Viva Republica’s revenue additionally got here from robust progress in Toss Securities, the platform’s inventory buying and selling service. Lee notes its the one service that prices customers a price, and contributes about 20% of the platform’s whole income.
He added that Toss Securities, after its launch in 2021, grew shortly because of the Toss superapp.
“It took Robinhood two years to get two million securities accounts,” Lee says. “We achieved that in 5 days.”
Toss has larger penetration amongst youthful Koreans, with as many as 90% of these of their twenties utilizing the platform. Lee says that whereas there aren’t a whole lot of variations between Toss’s youthful and older customers, one main divergence is that newer generations are extra open to investing in international shares, primarily within the U.S.

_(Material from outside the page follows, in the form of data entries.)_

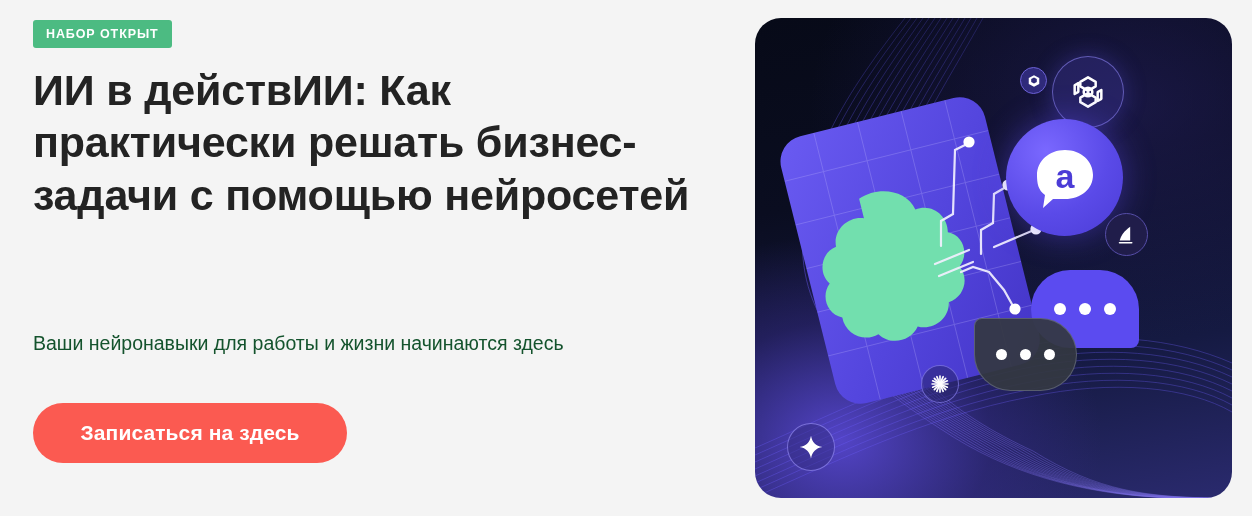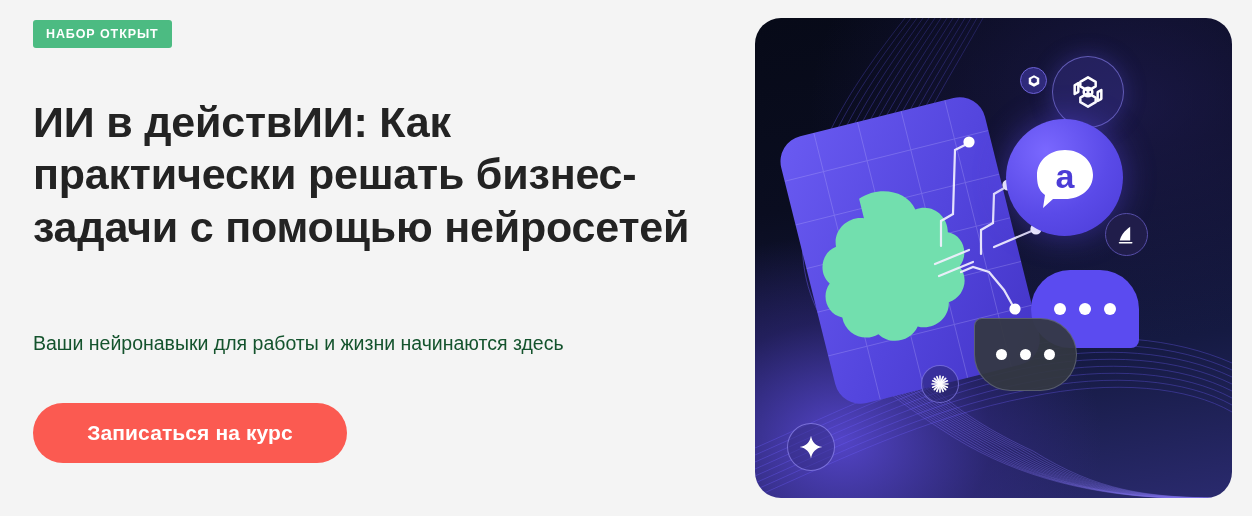--- a/index.html
+++ b/index.html
@@ -45,21 +45,21 @@
     color: #ffffff;
     font-size: 12.5px;
     font-weight: 700;
     letter-spacing: 0.9px;
     white-space: nowrap;
   }
 
   .headline {
     position: absolute;
     left: 0;
-    top: 96px;
+    top: 64px;
     width: 672px;
     font-size: 43px;
     line-height: 1.22;
     font-weight: 700;
     color: #232323;
     letter-spacing: -0.2px;
   }
 
   .subtitle {
     position: absolute;
@@ -202,21 +202,21 @@
 <div class="page">
 
   <div class="left-col">
 
     <div class="badge">НАБОР ОТКРЫТ</div>
 
     <h1 class="headline">ИИ в действИИ: Как практически решать бизнес-задачи с помощью нейросетей</h1>
 
     <p class="subtitle">Ваши нейронавыки для работы и жизни начинаются здесь</p>
 
-    <button class="cta-button">Записаться на курс</button>
+    <button class="cta-button">Записаться на здесь</button>
   </div>
 
   <div class="illustration">
 
     <svg class="illo-svg" viewBox="0 0 477 480" preserveAspectRatio="none">
       <defs>
         <linearGradient id="cardGrad" x1="0" y1="0" x2="1" y2="1">
           <stop offset="0%" stop-color="#6a5bf2"></stop>
           <stop offset="55%" stop-color="#5345dd"></stop>
           <stop offset="100%" stop-color="#4334c6"></stop>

Now that Viva Republica has discovered a worthwhile enterprise mannequin, is the corporate on a path to a public debut, the following large milestone for a startup?
Lee says that Viva Republica plans to go public “within the close to future,” however declined to provide particular particulars on timing and site.
In accordance with native media, Viva Republica is contemplating a U.S. IPO, abandoning plans to checklist in South Korea late final 12 months. The corporate reportedly believes that Korean fairness markets received’t correctly worth a fintech platform like Toss. (Lee declined to share particulars when pressed.)
Shares in competing fintech providers KakaoBank and KakaoPay have misplaced round 70% and 80% of their worth since their respective 2021 IPOs.
Market confidence
Korean equities typically undergo from low valuations—typically dubbed the “Korea Low cost”. Analysts blame the risk posed by close by North Korea and poor company governance among the many nation’s chaebols, the large conglomerates that dominate the financial system. The nation thought of passing market reforms that might unlock worth, just like what was efficiently pursued by its neighbor Japan.
But reforms have stalled on account of a extra urgent political disaster.
In December, then-President Yoon Suk Yeol tried to impose martial legislation. After widespread protests from the general public and the opposition, Yoon withdrew his declaration only a few hours later.
Lawmakers shortly suspended and impeached Yoon, spurring months of political instability. Issues at the moment are beginning to come to an in depth after the nation’s Constitutional Courtroom upheld Yoon’s impeachment, formally eradicating him from workplace—the second time a president has been eliminated in lower than a decade. Korea will maintain snap presidential elections in early June.
Nonetheless, Lee thinks the disaster exhibits South Korea’s strengths. “I’m gaining extra confidence available in the market,” he says. “All the things was executed by the structure, and the method was peaceable.”
“That is the tipping level the place we actually have to concentrate on financial progress, not solely from businessmen, however from politicians as nicely,” Lee continues.
South Korea is grappling with disillusionment amongst the younger, pissed off with excessive ranges of debt, unaffordable housing, and extra restricted social mobility. That’s partly why many have turned to retail buying and selling in shares, or much more speculative property like cryptocurrencies.
The East Asian nation, a serious exporter, can be frantically negotiating with the U.S. to alleviate tariffs imposed by President Donald Trump, together with 25% auto tariffs and 26% “reciprocal tariffs.”
When requested whether or not uncertainty extra broadly is affecting confidence amongst particular person Koreans, Lee factors to progress in Toss’s adverts enterprise final 12 months as proof that the nation’s financial system continues to be robust.
And he stays bullish on South Korea as a horny marketplace for anybody that wishes to get into fintech.
“Regardless of its restricted inhabitants,” Lee says, “the Korean market is huge.”
The interview was performed in collaboration with Fortune Korea.